Doch die knapp zwei Stunden breiten in Körperhaltungen, Blicken, kleinen mal resignativen, auch mal herausfordernden Handhaltungen und Gesten, im leidvollen Sitzen oder stolzen Anlehnen, im schweigenden Wegblicken, im schmerzlich ringenden, aber auch dumpfen Brüten einen zunächst kostbar feinen Kosmos an Zwischenmenschlichkeiten aus. Das wird dann aber so dicht, fesselnd und bedrängend, dass es wie eine entspannende Wohltat wirkt, als der eingerahmte Teil der Rückwand hochfährt, eine gemalte ländliche Ideallandschaft sichtbar wird, das Adagio cantabile aus „Souvenir de Florence“ von Mitgliedern des Frankfurter Museumsorchesters erklingt – und wie eine Mahnung an derzeit nicht erlaubte Auftritte sechs Notenpulte und Streichinstrumente verlassen da stehen… „Stumme Gespräche sind beredsamer als manches Wort“ singt Olesya Golovneva fast am Ende aus dem Off, während der reife Mann Trost im Wodka-Glas sucht.
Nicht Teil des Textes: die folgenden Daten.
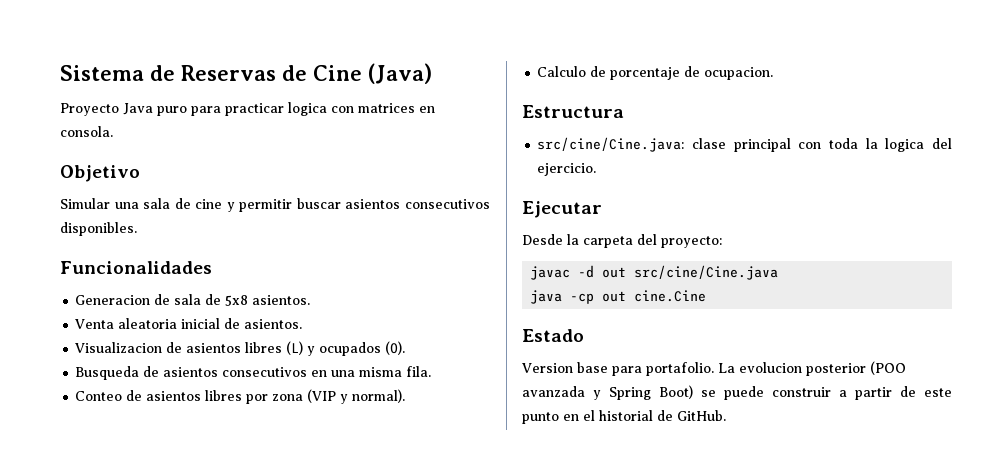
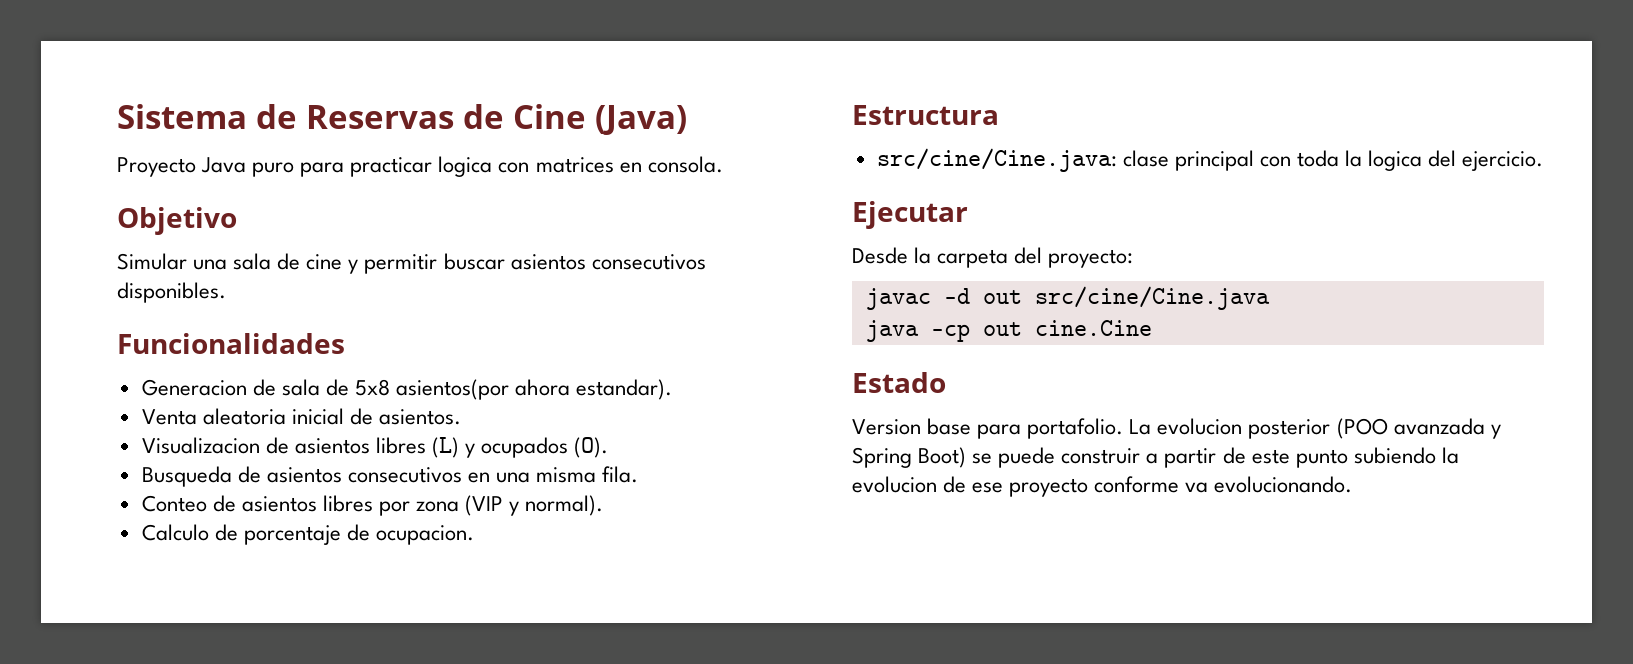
- Generacion de sala de 5x8 asientos.
+ Generacion de sala de 5x8 asientos(por ahora estandar).
- La evolucion posterior (POO avanzada y Spring Boot) se puede construir a partir de este punto en el historial de GitHub.
+ La evolucion posterior (POO avanzada y Spring Boot) se puede construir a partir de este punto subiendo la evolucion de ese proyecto conforme va evolucionando.

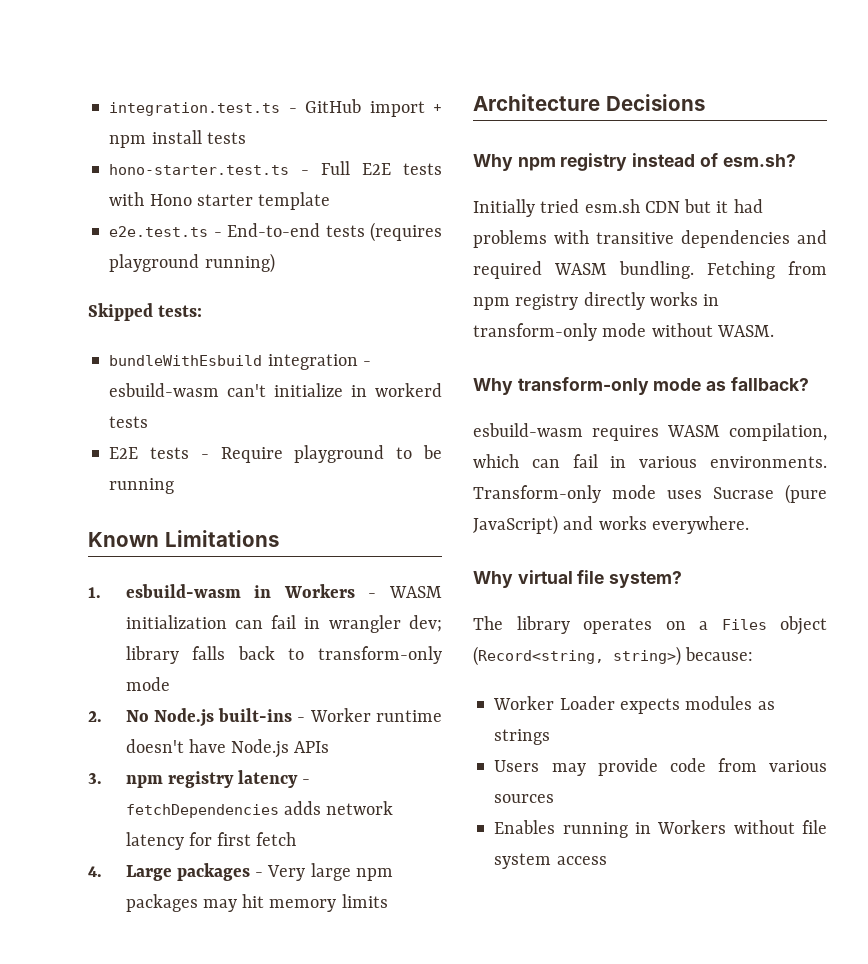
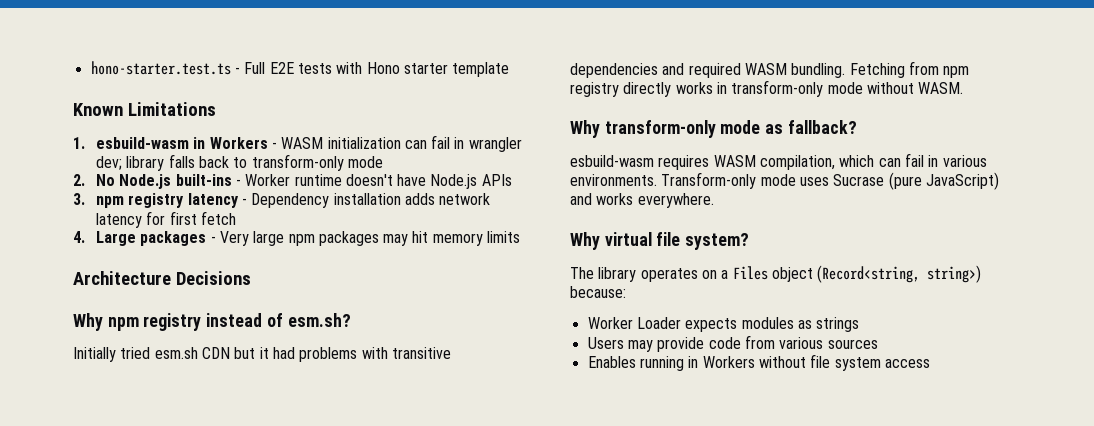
- integration.test.ts - GitHub import + npm install tests
- e2e.test.ts - End-to-end tests (requires playground running)
- Skipped tests:
- bundleWithEsbuild integration - esbuild-wasm can't initialize in workerd tests
- E2E tests - Require playground to be running
- 3. npm registry latency - fetchDependencies adds network latency for first fetch
+ 3. npm registry latency - Dependency installation adds network latency for first fetch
In Herbert Murauers sonst leerem Salon, in Olaf Winters mal mildem, mal kaltem Licht war aller innenweltlicher Reichtum anwesend. Was Loy mit seinen fünf Solisten der Extraklasse in mehreren Probenwochen entwickelt hat: tief berührend, wie ein hell blitzender Solitär sich über den dumpf-grellen Müll unserer Tage erhebend. Was Kunst doch kann! Und was uns derzeit vorenthalten wird – wie gut, dass es wenigstens digitalen Trost gibt!